Not high enough to get in – definitely not for 2021 and unlikely to be in 2022 or 2023. In his eighth election year, Kent needs a big boost. He got 27.5% last year, but that’s not an impossible position to run away from. Look at Walker and Martinez years 7-10 on the ballot: Walker – 21.9, 34.1, 54.6, and 76.6; Martinez – 43.4, 58.6, 70.4 and 85.4. Walker was lower than Kent, so Kent’s hope is a Walker-like wave. But Kent is just 27.9% on the public vote, essentially unchanged from last year. Though he has the most home races ever from a second baseman and 1,518 RBIs (more than not just Helton, Jones or Rolen, but more than, oh, Vladimir Guerrero or Mickey Mantle or Eddie Mathews or Mike Piazza). Let’s put it this way: Kent is 54th all-time in RBIs. Everyone before him is in the Hall of Fame, will get there, or would be there if not for PEDs except Fred McGriff.
I think you have to draw the line somewhere, but it’s interesting that Vizquel’s longevity is of significant concern to voters while Kents is being laid off. Kent’s career WAR of 55.4 is not much lower than that of Helton or Jones, but his vote count suggests that many younger voters are clearly putting a lot of weight behind it. Kent’s lack of peak seasons is also a factor as he only had three WAR seasons with five wins.
By and large, The Athletic’s Joe Posnanski pointed to this idea rolled into one recent essay on McGriff. To a certain extent we come to a “what’s the point?” with these border candidates? The BBWAA never voted for McGriff, but he’ll definitely get in once he makes the Veterans Committee election (as recently with Morris, Lee Smith and Alan Trammell). Kent is like McGriff: a respected player with some impressive scoring stats that is pretty much a ban on the Veterans Committee. You can say the same about most borderline candidates … well, those with no character issues.
What makes us …
How will the alleged PED people behave?
That group includes a confirmed PED user in Manny Ramirez (suspended twice for testing positive), as well as this group: Barry Bonds, Roger Clemens, Gary Sheffield and Sammy Sosa, whose performances are tarnished by the PED Association.
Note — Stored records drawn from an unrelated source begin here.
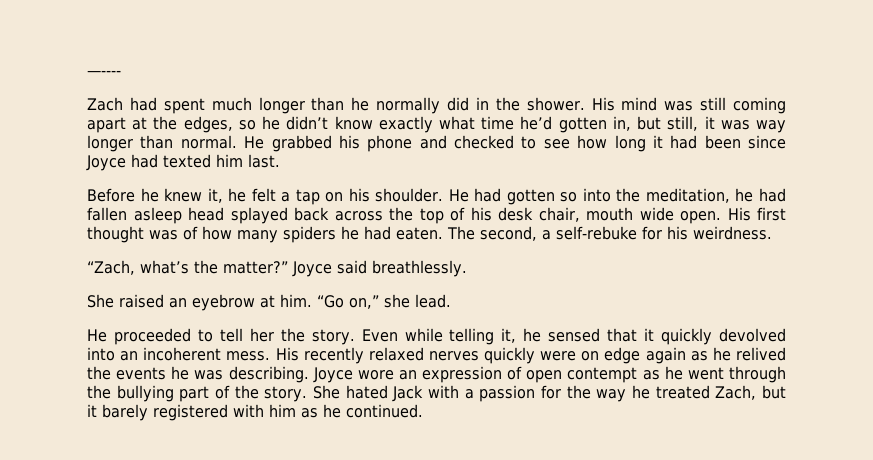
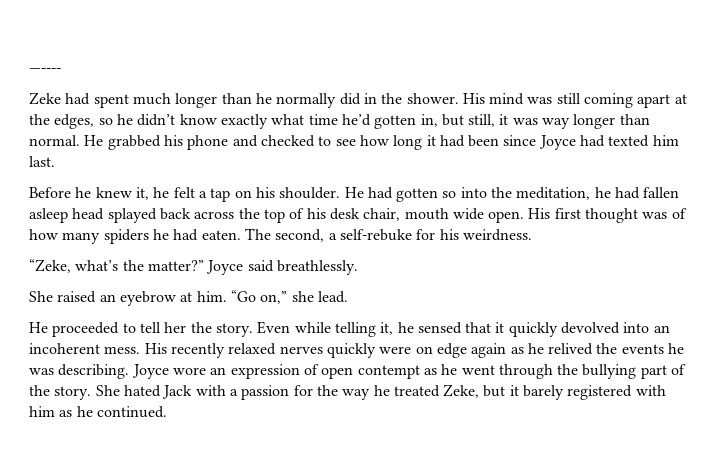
- Zach had spent much longer than he normally did in the shower.
+ Zeke had spent much longer than he normally did in the shower.
- “Zach, what’s the matter?”
+ “Zeke, what’s the matter?”
- She hated Jack with a passion for the way he treated Zach, but it barely registered with him as he continued.
+ She hated Jack with a passion for the way he treated Zeke, but it barely registered with him as he continued.

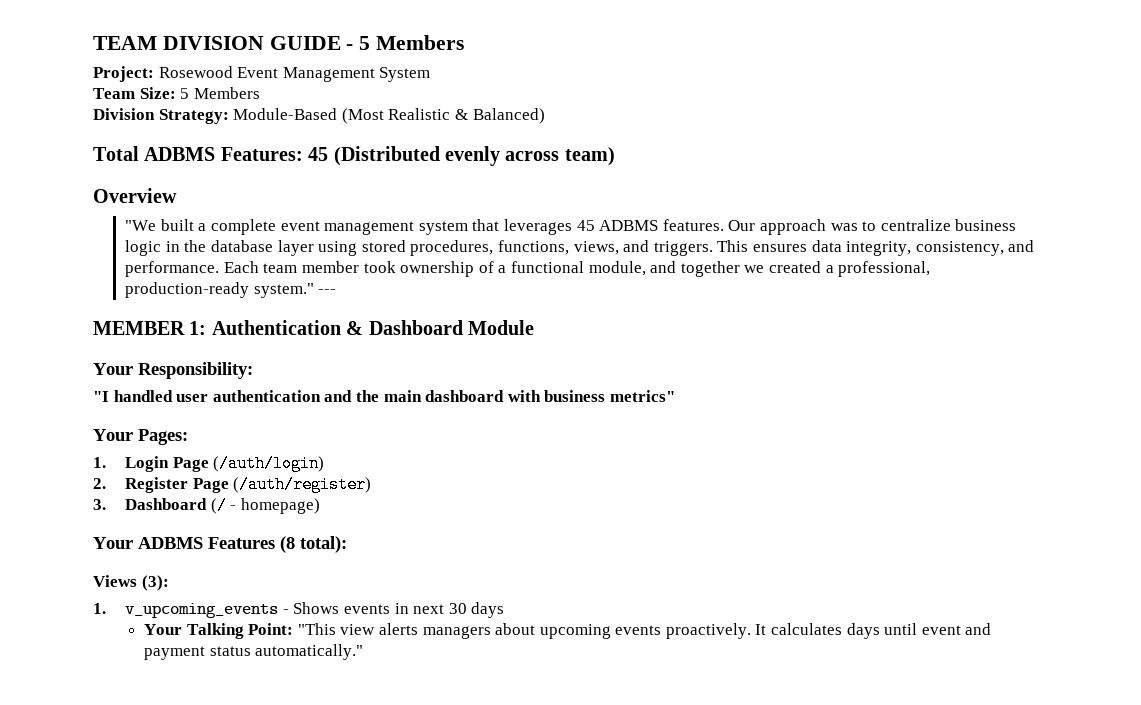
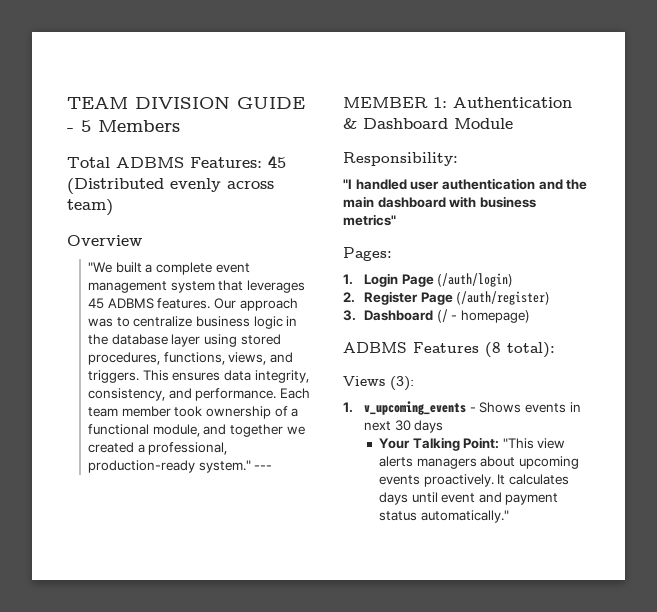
- Project: Rosewood Event Management System
- Team Size: 5 Members
- Division Strategy: Module-Based (Most Realistic & Balanced)
- Your Responsibility:
+ Responsibility:
- Your Pages:
+ Pages:
- Your ADBMS Features (8 total):
+ ADBMS Features (8 total):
Bonds (60.7% last year), Clemens (61.0%) and Sosa (13.9%) are now each in the ninth poll. Time is running out.
Bonds and Clemens are currently voting 72% of the public ballots, which is higher than the 64% they received last year. So while they are making incremental profits, they are not doing it fast enough. It seems that at some point their cases will go to the Veterans Committee, which looked at Mark McGwire’s case and said, “No.” Bonds and Clemens are of course on a different level as players, but the current climate suggests that a group of old players, executives, and sports journalists will not be as generous as the younger members of the BBWAA.